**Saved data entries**

__________________________________________________

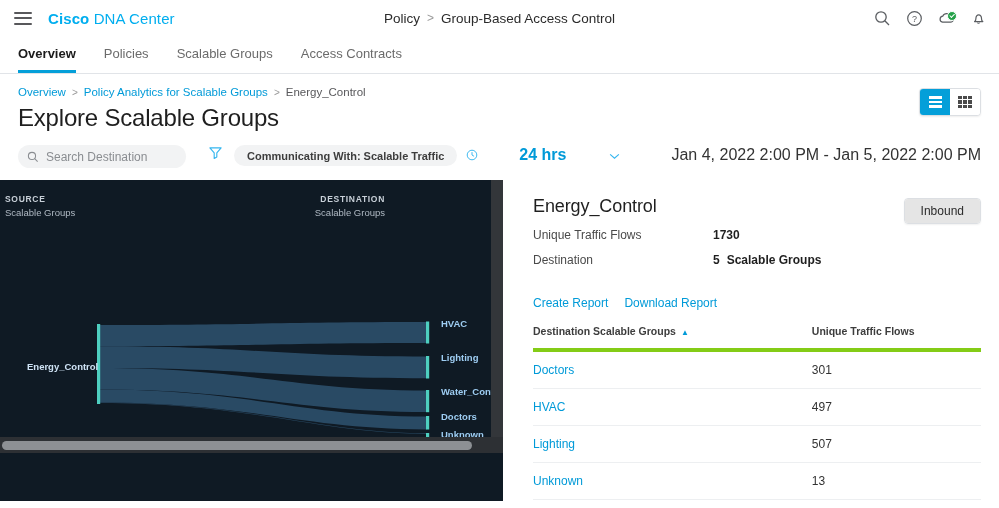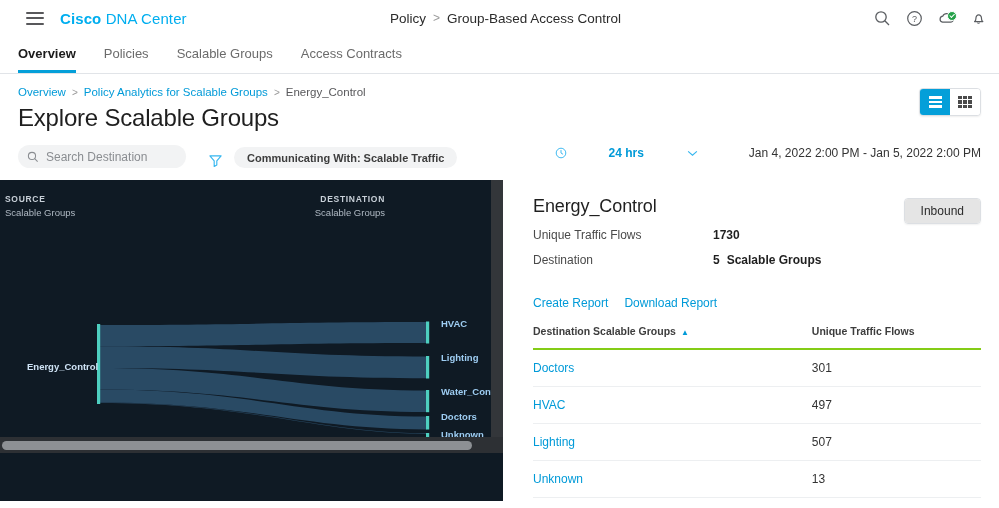--- a/index.html
+++ b/index.html
@@ -11,21 +11,20 @@
     -webkit-font-smoothing: antialiased;
   }
 
   
   .topbar {
     height: 36px;
     display: flex; align-items: center;
     padding: 0 14px;
     background: #fff;
     position: relative;
-    margin-left: 12px;
   }
   .hamburger { width: 18px; height: 13px; display: flex; flex-direction: column;
     justify-content: space-between; cursor: pointer; margin-right: 16px; }
   .hamburger span { display: block; height: 2px; background: #58585b; border-radius: 1px; }
   .brand { font-size: 15px; letter-spacing: .1px; white-space: nowrap; }
   .brand .cisco { color: #00aeef; font-weight: bold; }
   .brand .dna { color: #00aeef; font-weight: normal; }
   .breadcrumb-top {
     position: absolute; left: 0; right: 0; top: 0; height: 36px;
     display: flex; align-items: center; justify-content: center;
@@ -82,38 +81,38 @@
     cursor: pointer; background: #fff;
   }
   .viewtoggle .vbtn.active { background: #049fd9; }
   .list-glyph { width: 13px; display: flex; flex-direction: column; gap: 2px; }
   .list-glyph i { display: block; height: 2.4px; background: #fff; }
   .grid-glyph { display: grid; grid-template-columns: repeat(3, 3.5px); gap: 1.6px; }
   .grid-glyph i { display: block; height: 3.2px; background: #4a4a4a; }
 
   
   .filterrow {
-    display: flex; align-items: flex-end;
+    display: flex; align-items: flex-start;
     padding: 13px 18px 12px 18px; position: relative;
   }
   .searchbox {
     width: 168px; height: 23px; border-radius: 12px; background: #f2f3f4;
     display: flex; align-items: center; padding: 0 9px; cursor: text;
   }
   .searchbox .ph { font-size: 12px; color: #8a8d91; margin-left: 7px; }
   .funnel { margin-left: 22px; cursor: pointer; display: flex; align-items: center; }
   .chip {
     margin-left: 11px; height: 21px; border-radius: 11px; background: #f2f3f4;
     display: flex; align-items: center; padding: 0 13px;
     font-size: 11px; color: #3d3d3d; font-weight: bold; cursor: pointer;
     white-space: nowrap;
   }
   .timectl {
     position: absolute; right: 18px; top: 14px;
-    display: flex; align-items: center; font-size: 12px; gap: 36px;
+    display: flex; align-items: center; font-size: 16px; gap: 36px;
   }
   .timectl .clock { margin-right: 5px; display: flex; align-items: center; }
   .timectl .hrs { color: #009ad8; font-weight: bold; cursor: pointer; }
   .timectl .chev { margin: 0 0 0 7px; cursor: pointer; }
   .timectl .range { color: #333; margin-left: 15px; white-space: nowrap; }
 
   
   .main { display: flex; height: 321px; }
 
   
@@ -169,21 +168,21 @@
     cursor: pointer; white-space: nowrap;
   }
   .io-btn.active { background: #049fd9; color: #fff; }
 
   .reportlinks { margin-top: 29px; display: flex; gap: 16px; }
   .reportlinks a { font-size: 12px; color: #009ad8; text-decoration: none; cursor: pointer; }
 
   table.flows { width: 100%; border-collapse: collapse; margin-top: 15px; }
   table.flows th {
     text-align: left; font-size: 10.5px; color: #3d3d3d; font-weight: bold;
-    padding: 0 0 11px 0; border-bottom: 2px solid #84cc16; white-space: nowrap;
+    padding: 0 0 11px 0; border-bottom: 4px solid #84cc16; white-space: nowrap;
   }
   table.flows th.c2 { padding-left: 10px; }
   table.flows td {
     font-size: 12px; padding: 11px 0; border-bottom: 1px solid #edeff1;
     color: #333; white-space: nowrap;
   }
   table.flows td.name a { color: #009ad8; text-decoration: none; cursor: pointer; }
   table.flows td.c2 { padding-left: 10px; }
   .sort-caret { display: inline-block; margin-left: 5px; color: #009ad8; font-size: 8px; vertical-align: middle; }
   .col1 { width: 60%; }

__________________________________________________

**Exercise**
Report only how many lines in the entries above contain the string "position".

**Answer for the task**
4